Task to complete
Any pictures in the records below must be left out when you repeat the lines from the line containing "[197,245,340,259] CutePanda#9746 ->" through the line containing "(690, 1100) none -> (694, 830) //" exactly.

== Material for this exercise ==

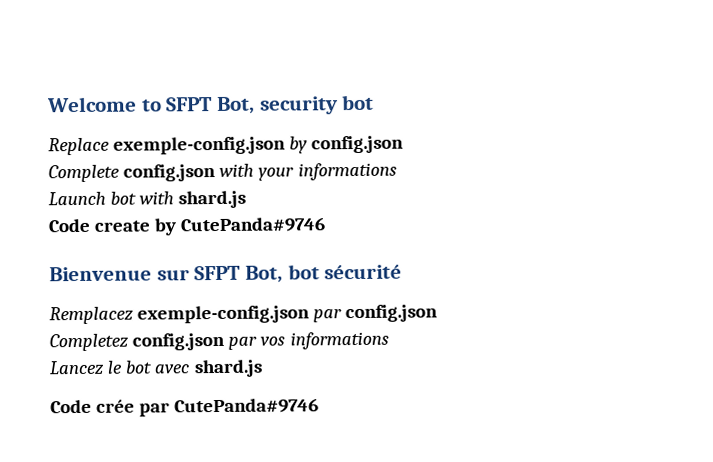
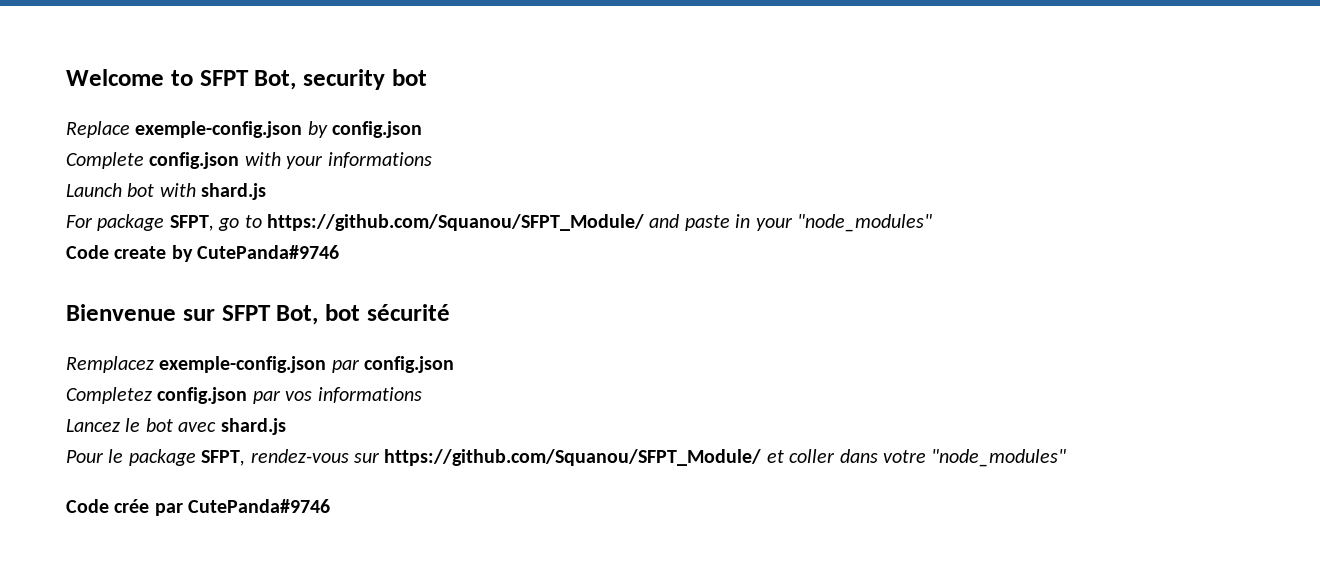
(247, 199) none -> [66,214,932,232] // For package SFPT, go to https://github.com/Squanou/SFPT_Module/ and paste in your "node_modules"
(263, 368) none -> [66,449,1067,467] // Pour le package SFPT, rendez-vous sur https://github.com/Squanou/SFPT_Module/ et coller dans votre "node_modules"

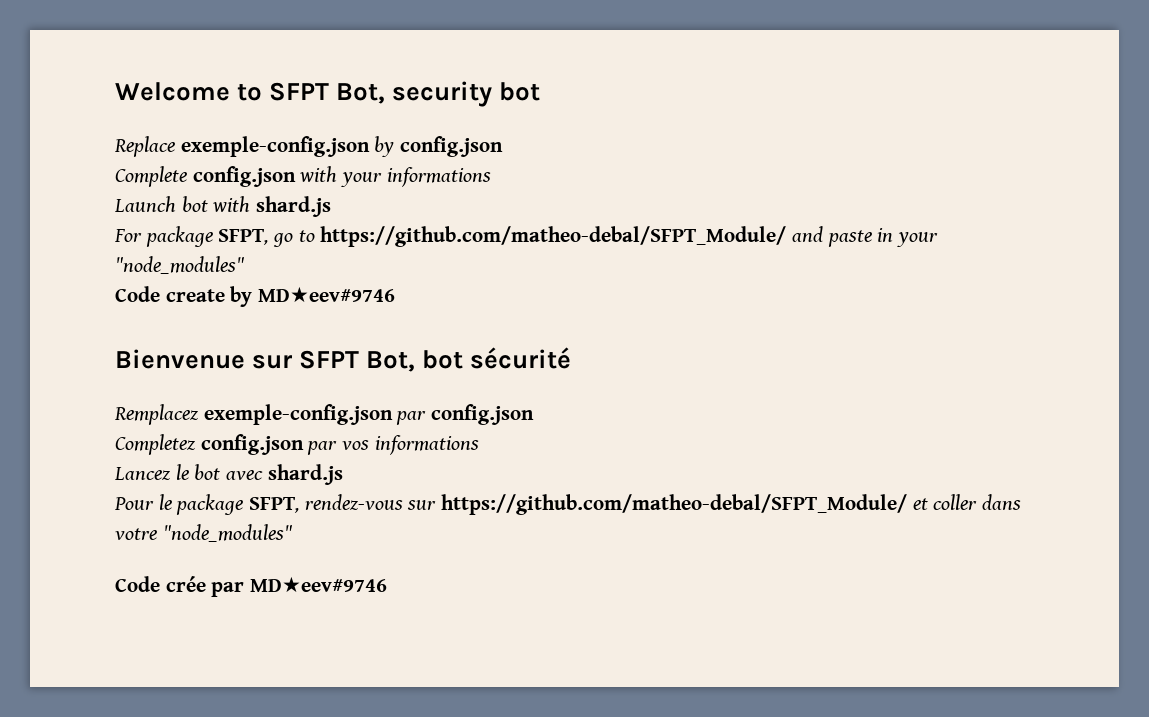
[267,214,644,231] https://github.com/Squanou/SFPT_Module/ -> [320,226,787,247] https://github.com/matheo-debal/SFPT_Module/
[197,245,340,259] CutePanda#9746 -> [258,286,396,303] MD★eev#9746
[384,449,762,466] https://github.com/Squanou/SFPT_Module/ -> [441,494,908,515] https://github.com/matheo-debal/SFPT_Module/
[188,499,331,513] CutePanda#9746 -> [250,576,388,593] MD★eev#9746

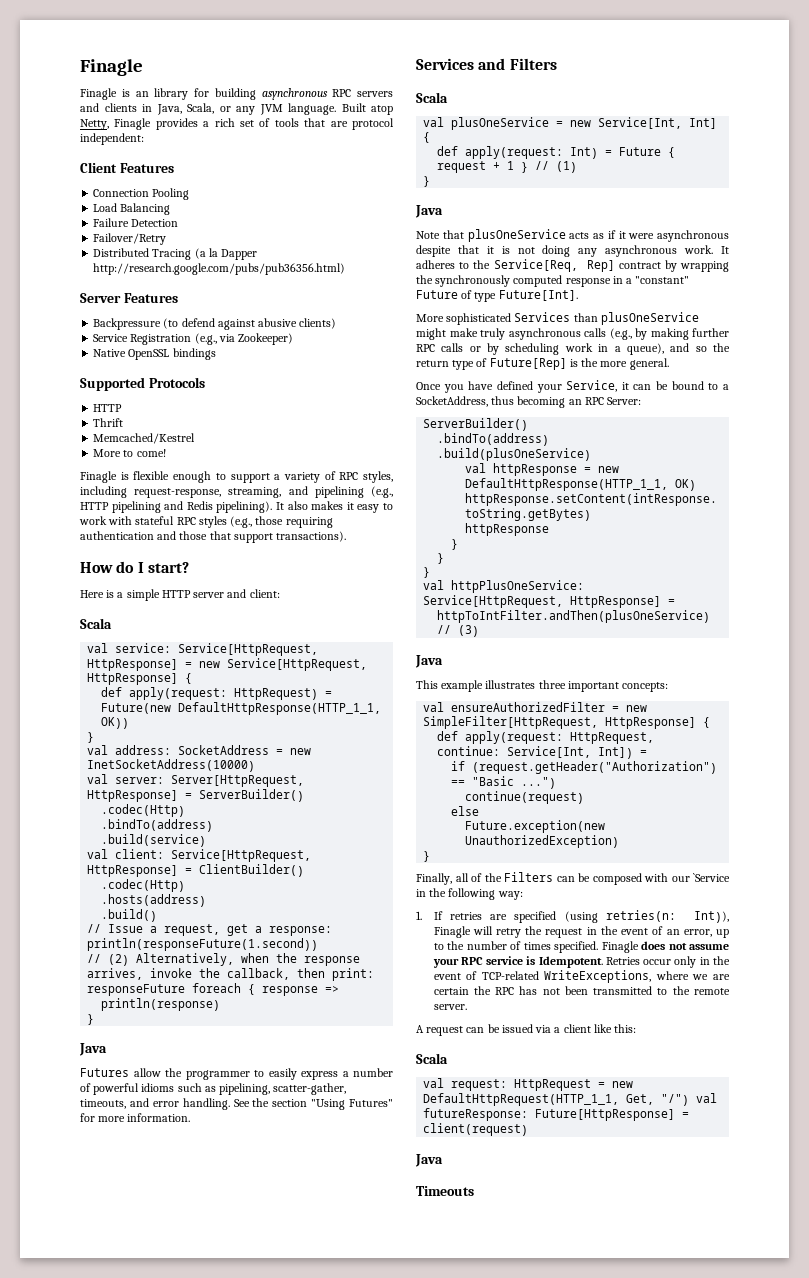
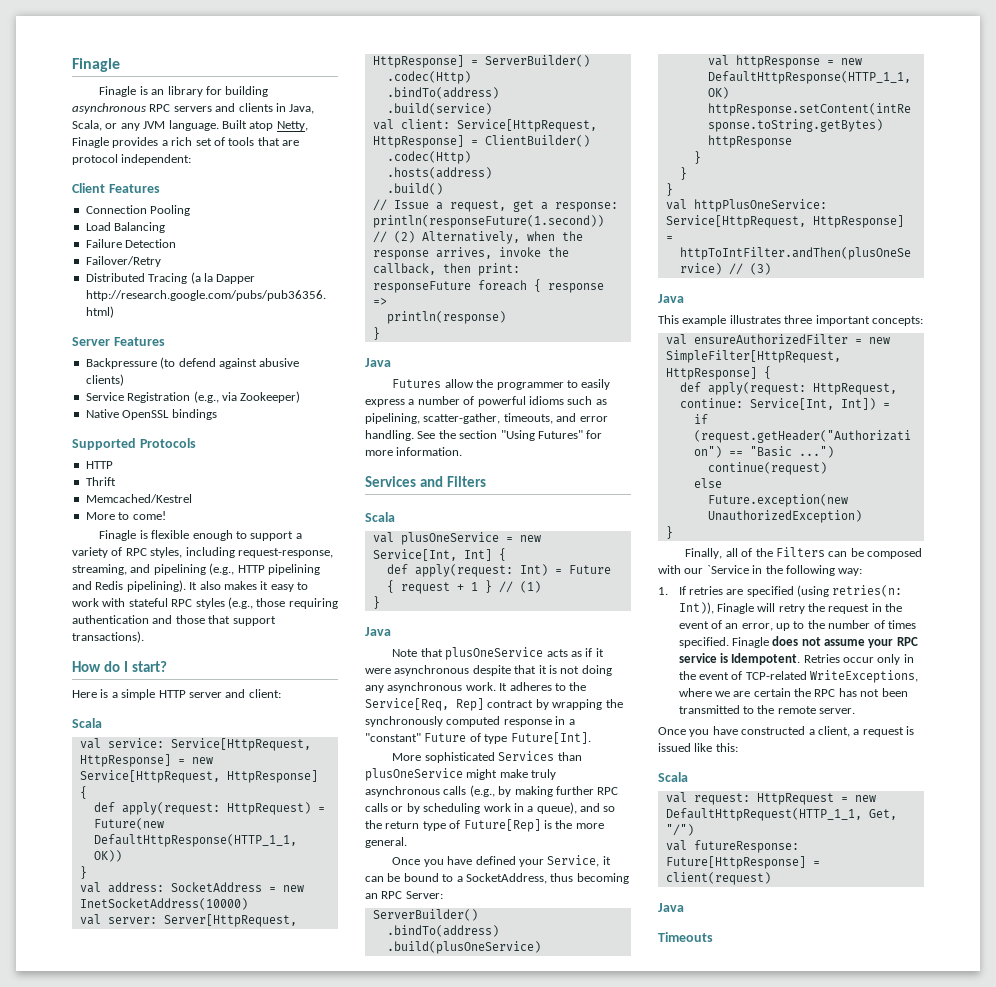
[416,1024,591,1036] A request can be issued via a client -> [658,726,914,737] [658,743,691,752] Once you have constructed a client, a request is issued
(690, 1100) none -> (694, 830) //

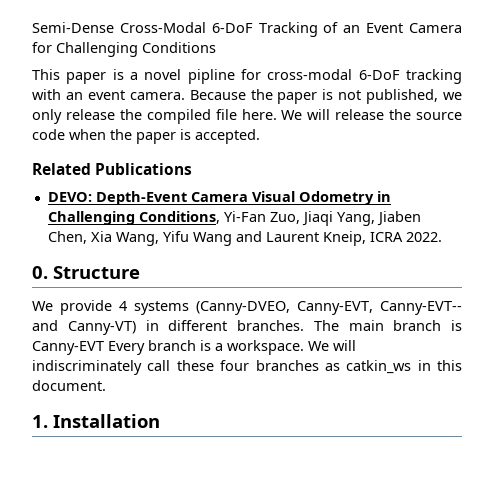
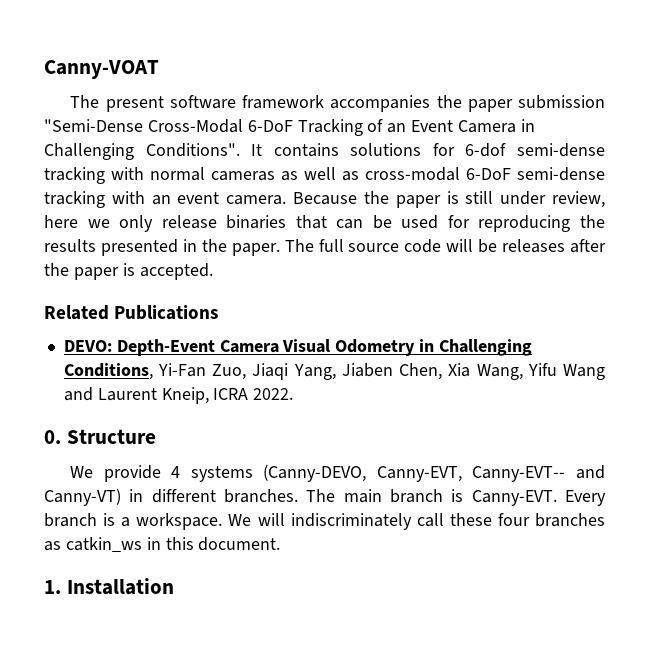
[32,22,114,33] Semi-Dense -> [44,60,159,79] [70,95,605,112] [44,119,143,132] Canny-VOAT // The present software framework accompanies the paper submission "Semi-Dense
[32,42,216,57] [32,69,261,84] for Challenging Conditions // This paper is a novel pipline for -> [520,119,535,132] [44,143,605,160] [44,167,359,184] in Challenging Conditions". It contains solutions for 6-dof semi-dense tracking with normal cameras as well as
(400, 75) none -> [517,167,605,181] semi-dense
[338,89,462,104] [32,109,462,124] [32,129,106,140] not published, we only release the compiled file here. We will release the source code when -> [465,191,605,208] [44,215,605,232] [44,239,607,256] still under review, here we only release binaries that can be used for reproducing the results presented in the paper. The full source code will be releases after
[196,301,290,315] (Canny-DVEO, -> [263,464,367,482] (Canny-DEVO,
[32,341,104,355] Canny-EVT -> [471,490,557,506] Canny-EVT.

===

Task solution
[197,245,340,259] CutePanda#9746 -> [258,286,396,303] MD★eev#9746
[384,449,762,466] https://github.com/Squanou/SFPT_Module/ -> [441,494,908,515] https://github.com/matheo-debal/SFPT_Module/
[188,499,331,513] CutePanda#9746 -> [250,576,388,593] MD★eev#9746

[416,1024,591,1036] A request can be issued via a client -> [658,726,914,737] [658,743,691,752] Once you have constructed a client, a request is issued
(690, 1100) none -> (694, 830) //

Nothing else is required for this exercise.